If we do not convert NULL pointers to JS null (and I may have changed my mind about this) then we need:

cptr.isNull() - Return true if cptr's value is a null pointer, false otherwise.

Auto-converting strings

There are several issues:

Lifetimes. This problem arises when autoconverting from JS to C/C++ only.

When passing a string to a foreign function, like foo(s), what is the lifetime of the autoconverted pointer? We're comfortable with guaranteeing s for the duration of the call. But then there are situations like

TenStrings = char.ptr.array(10);
var arr = new TenStrings();
arr[0] = s;  // What is the lifetime of the data arr[0] points to?

The more implicit conversion we allow, the greater a problem this is; it's a tough trade-off.

Non-null-terminated strings.
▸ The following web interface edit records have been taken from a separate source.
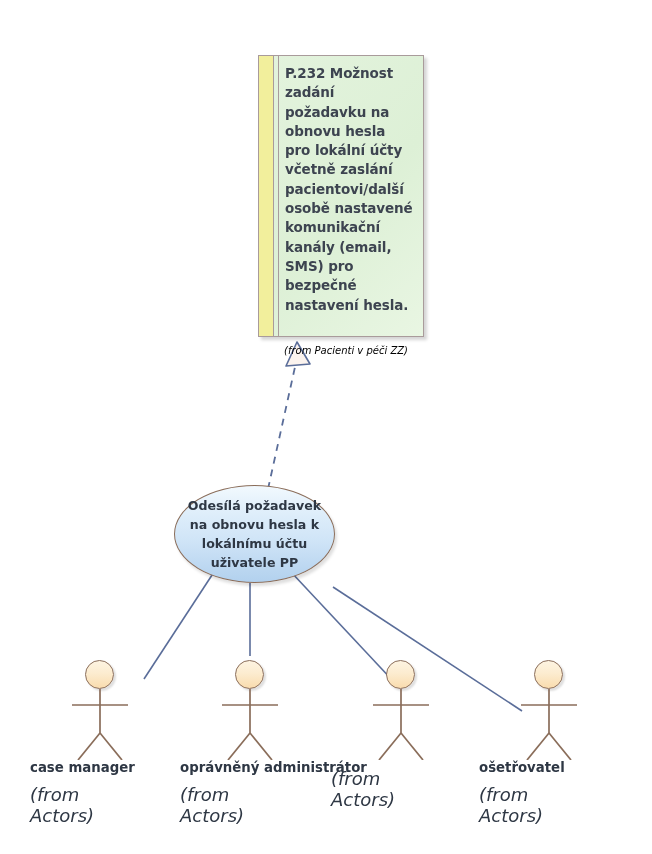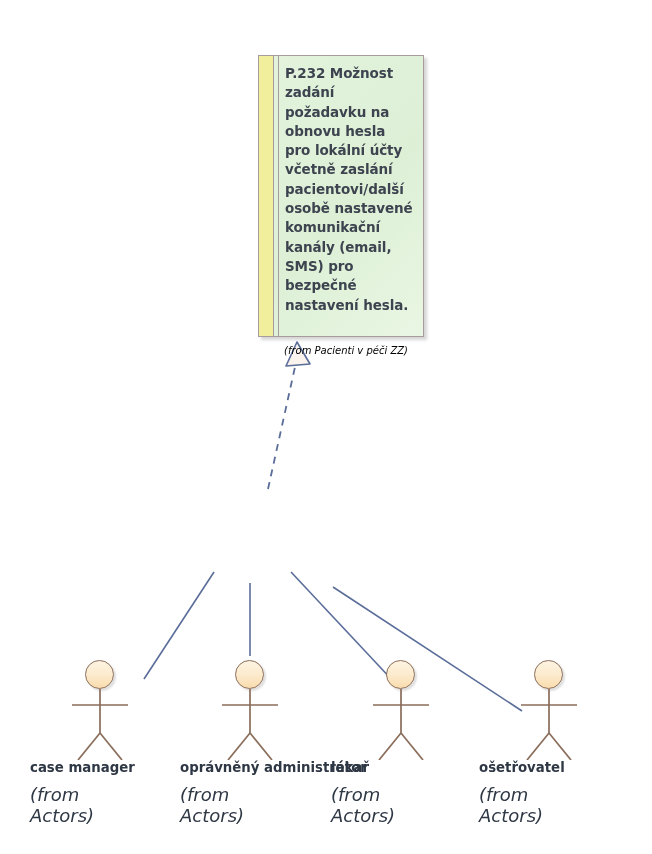--- a/index.html
+++ b/index.html
@@ -193,20 +193,24 @@
   </svg>
 
   <div id="note-box">
     <div id="note-accent-strip"></div>
     <div id="note-inner-rule"></div>
     <div id="note-text">P.232  Možnost zadání požadavku na obnovu hesla pro lokální účty včetně zaslání pacientovi/další osobě nastavené komunikační kanály (email, SMS) pro bezpečné nastavení hesla.</div>
   </div>
 
   <div id="note-from-label">(from Pacienti v péči ZZ)</div>
 
+  <div id="use-case-node">
+    <div id="use-case-ellipse"></div>
+    <div id="use-case-label">Odesílá požadavek na obnovu hesla k lokálnímu účtu uživatele PP</div>
+  </div>
 
   <div class="actor-node" style="left:30px; top:612px;">
     <div class="actor-figure">
       <div class="actor-head"></div>
       <svg class="actor-body" viewBox="0 0 140 106" width="140" height="106">
         <line x1="70" y1="35" x2="70" y2="79" stroke="#8a6d5a" stroke-width="1.7"></line>
         <line x1="42" y1="51" x2="98" y2="51" stroke="#8a6d5a" stroke-width="1.7"></line>
         <line x1="70" y1="79" x2="48" y2="106" stroke="#8a6d5a" stroke-width="1.7"></line>
         <line x1="70" y1="79" x2="92" y2="106" stroke="#8a6d5a" stroke-width="1.7"></line>
       </svg>
@@ -234,21 +238,20 @@
   <div class="actor-node" style="left:331px; top:612px;">
     <div class="actor-figure">
       <div class="actor-head"></div>
       <svg class="actor-body" viewBox="0 0 140 106" width="140" height="106">
         <line x1="70" y1="35" x2="70" y2="79" stroke="#8a6d5a" stroke-width="1.7"></line>
         <line x1="42" y1="51" x2="98" y2="51" stroke="#8a6d5a" stroke-width="1.7"></line>
         <line x1="70" y1="79" x2="48" y2="106" stroke="#8a6d5a" stroke-width="1.7"></line>
         <line x1="70" y1="79" x2="92" y2="106" stroke="#8a6d5a" stroke-width="1.7"></line>
       </svg>
     </div>
-    <div class="actor-name">lékař</div>
     <div class="actor-from">(from
 Actors)</div>
   </div>
 
   <div class="actor-node" style="left:479px; top:612px;">
     <div class="actor-figure">
       <div class="actor-head"></div>
       <svg class="actor-body" viewBox="0 0 140 106" width="140" height="106">
         <line x1="70" y1="35" x2="70" y2="79" stroke="#8a6d5a" stroke-width="1.7"></line>
         <line x1="42" y1="51" x2="98" y2="51" stroke="#8a6d5a" stroke-width="1.7"></line>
This problem arises when autoconverting from C/C++ to JS only. It applies to C/C++ character arrays as well as pointers (but it's worse when dealing with pointers).

In C/C++, the type char * effectively promises nothing about the pointed-to data. Autoconverting would make it hard to use APIs that return non-null-terminated strings (or structs containing char * pointers that aren't logically strings). The workaround would be to declare them as a different type.

Unicode. This problem does not apply to conversions between JS strings and char16_t arrays or pointers; only char arrays or pointers.

Converting both ways raises issues about what encoding should be assumed. We assume JS strings are UTF-16 and char strings are UTF-8, which is not the right thing on Windows. However Windows offers a lot of APIs that accept 16-bit strings and, for those, char16_t is the right thing.

Casting away const. This problem arises only when converting from a JS string to a C/C++ pointer type. The string data must not be modified, but the C/C++ types char * and char16_t * suggest that the referent might be modified.